Friday, January 23, 2009

Wendy and Lucy (***)

Wendy is a young woman with a dog. She is passing through Oregon. She has $525, some old clothes, and not much else. Her plan is to drive to Alaska for work. But her car breaks down in some town off the interstate. First, she has to push her car out of a parking lot. The guard won’t let her park there. The service station isn’t open. Wendy and Lucy need food, so Wendy asks the guard where a market is. They begin to walk.

Reading the above paragraph will give you some feel of what this movie is like. I saw it compared to a distaff Into the Wild, maybe because of the character being alone and heading for Alaska, but that’s not exactly right. Chris McCandless is looking for solitude and the meaning of life. His story is existentialism writ large. Solitude has already found Wendy (for reasons of which we only get the barest glimpse), who is only looking for work. It is the viewer who may wonder about the meaning of life while watching this melancholy tale. It is existentialism writ small.
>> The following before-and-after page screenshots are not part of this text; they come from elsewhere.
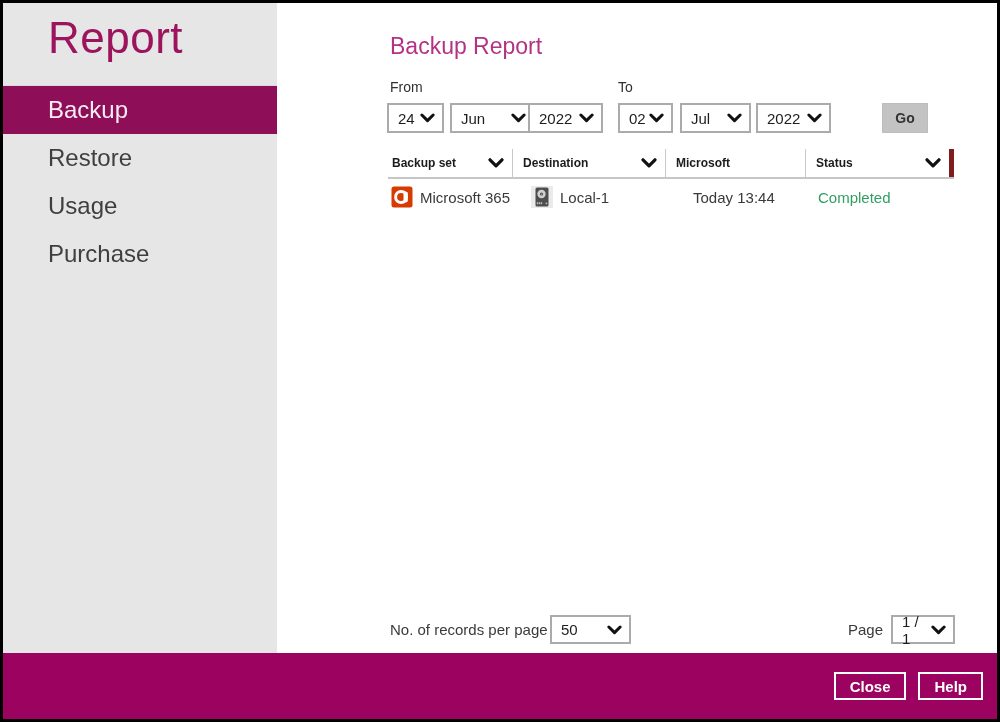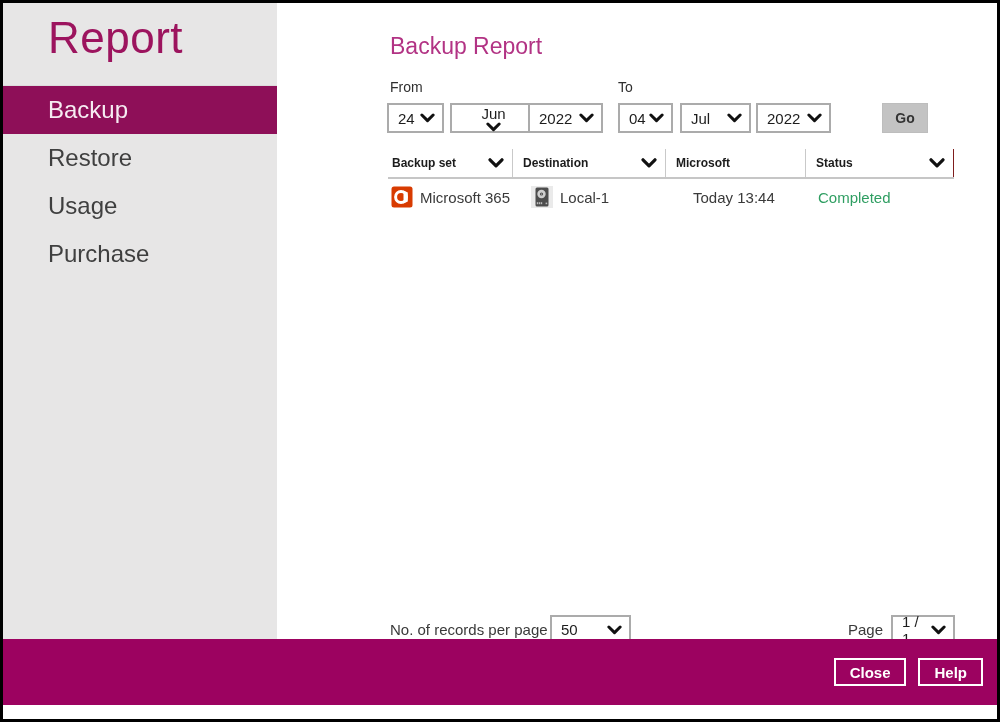--- a/index.html
+++ b/index.html
@@ -73,7 +73,7 @@
 
   .sel-row { top:100px; }
   .sel-from-day   { left:50px;  width:57px; }
-  .sel-from-month { left:113px; width:85px;flex-direction:column; }
+  .sel-from-month { left:113px; width:85px; }
   .sel-from-year  { left:191px; width:75px; }
   .sel-to-day     { left:281px; width:55px; }
   .sel-to-month   { left:343px; width:71px; }

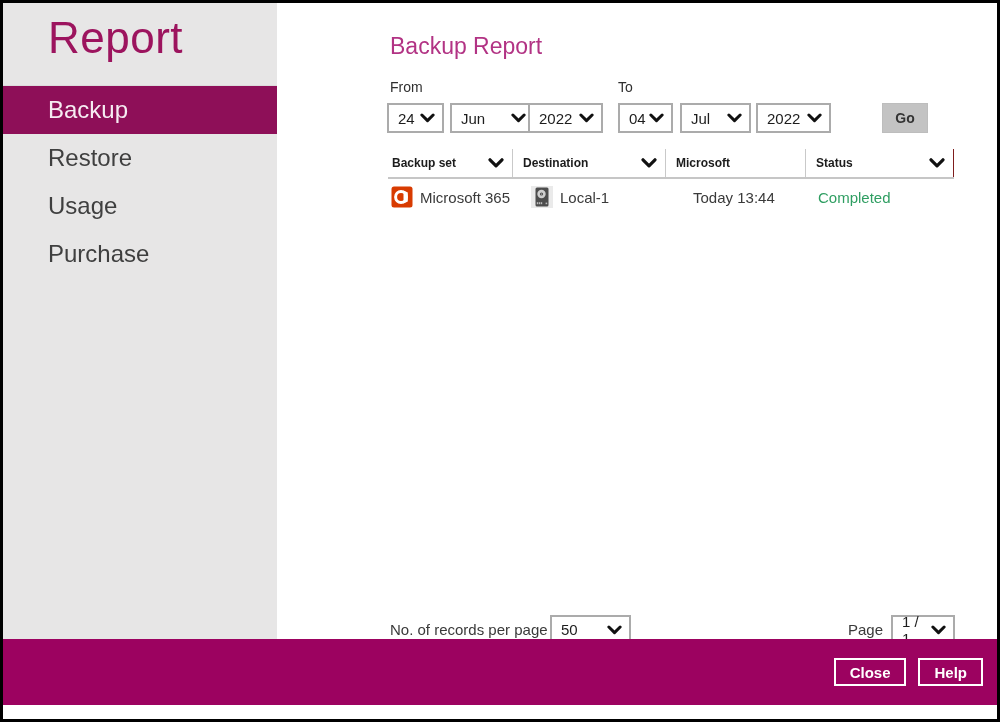--- a/index.html
+++ b/index.html
@@ -205,7 +205,7 @@
     </div>
 
     <div class="sel sel-row sel-to-day">
-      <span class="val">04</span>
+      <span class="val">02</span>
       <svg class="chev" viewBox="0 0 16 10">
           <path d="M2 1.8 L8 7.8 L14 1.8" fill="none" stroke="#111" stroke-width="3.2" stroke-linecap="round" stroke-linejoin="round"></path>
         </svg>

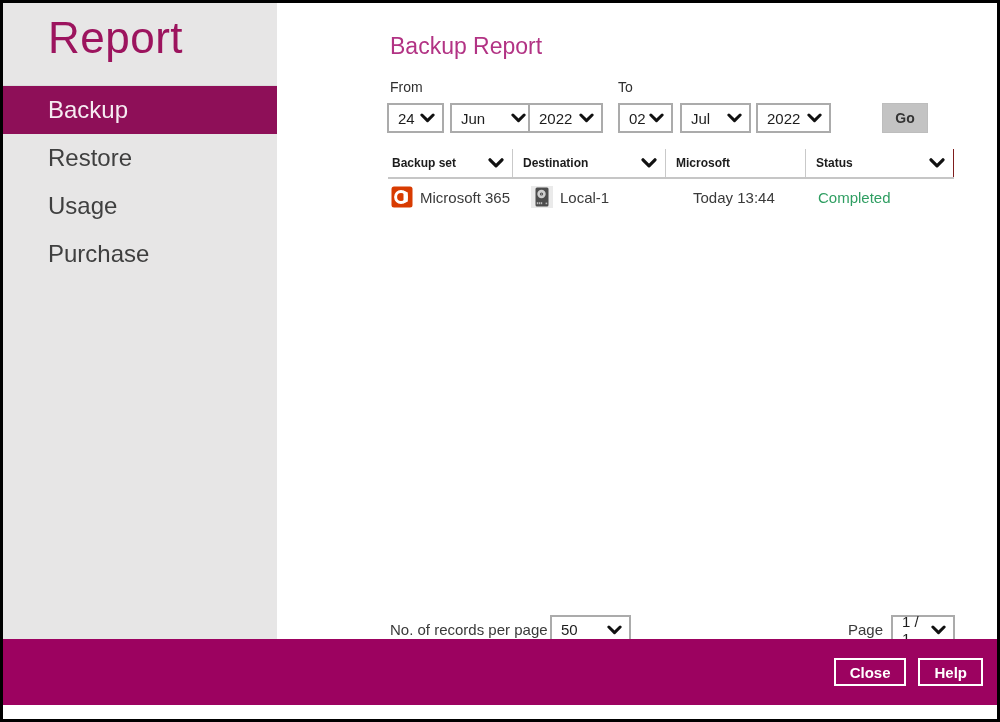--- a/index.html
+++ b/index.html
@@ -241,7 +241,7 @@
       <div class="th">
         <span class="th-label">Microsoft</span>
       </div>
-      <div class="th" style="border-right:1px solid #7f1d1d;">
+      <div class="th" style="border-right:5px solid #7f1d1d;">
         <span class="th-label">Status</span>
         <svg class="chev" viewBox="0 0 16 10">
             <path d="M2 1.8 L8 7.8 L14 1.8" fill="none" stroke="#111" stroke-width="3.2" stroke-linecap="round" stroke-linejoin="round"></path>

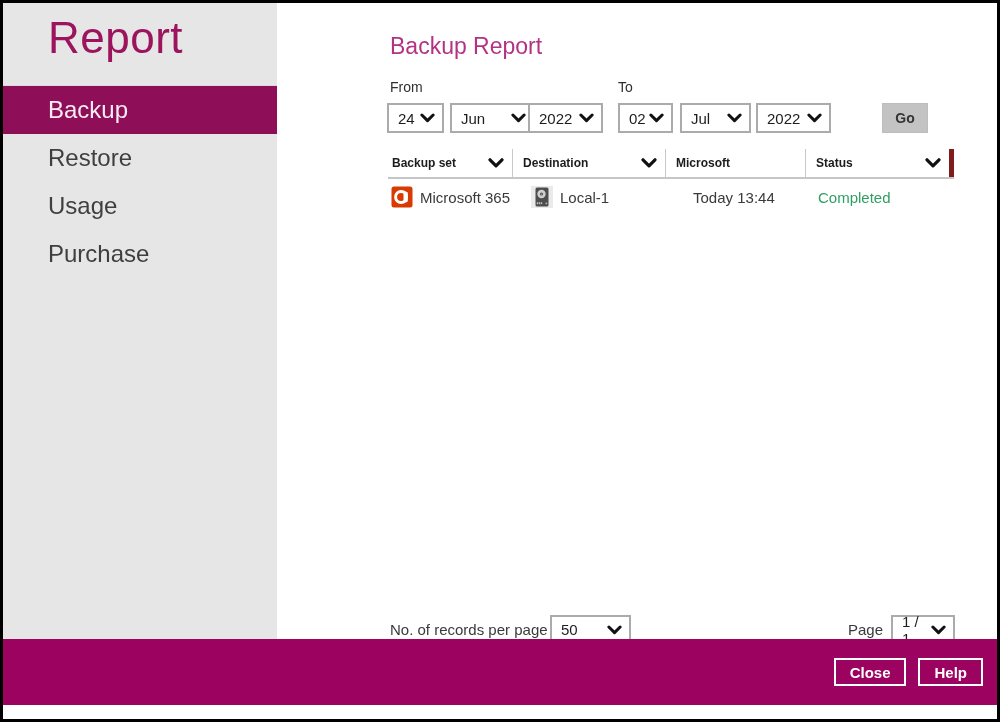--- a/index.html
+++ b/index.html
@@ -139,7 +139,7 @@
 
   
   .footer {
-    position:absolute; left:0; bottom:14px;
+    position:absolute; left:0; bottom:0;
     width:994px; height:66px;
     background:#9c0260;
     display:flex; align-items:center; justify-content:flex-end;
The movie shows only a few days in Wendy’s (Michelle Williams) life, and only takes up 80 minutes on screen, though it could have—perhaps should have—been even shorter. Kelly Reichardt, who directed the adaptation of Jonathan Raymond’s story “Old Joy,” adapts another Raymond story. As the author has noted, when novels get made into movies, they can feel crammed. With a short story, it feels like the movie instead elaborates the story. I can’t say I found it extremely moving or anything (maybe if I was a dog lover…), but there was something appealing in its artless simplicity. (There is not even a score.) Williams, who looks like a boy here, exactly fits the part of unassuming Wendy. I haven’t read Raymond’s stories, but a Raymond Carver story is what the movie seemed like, only more placid. It’s not for everybody, but you can probably tell if it’s for you.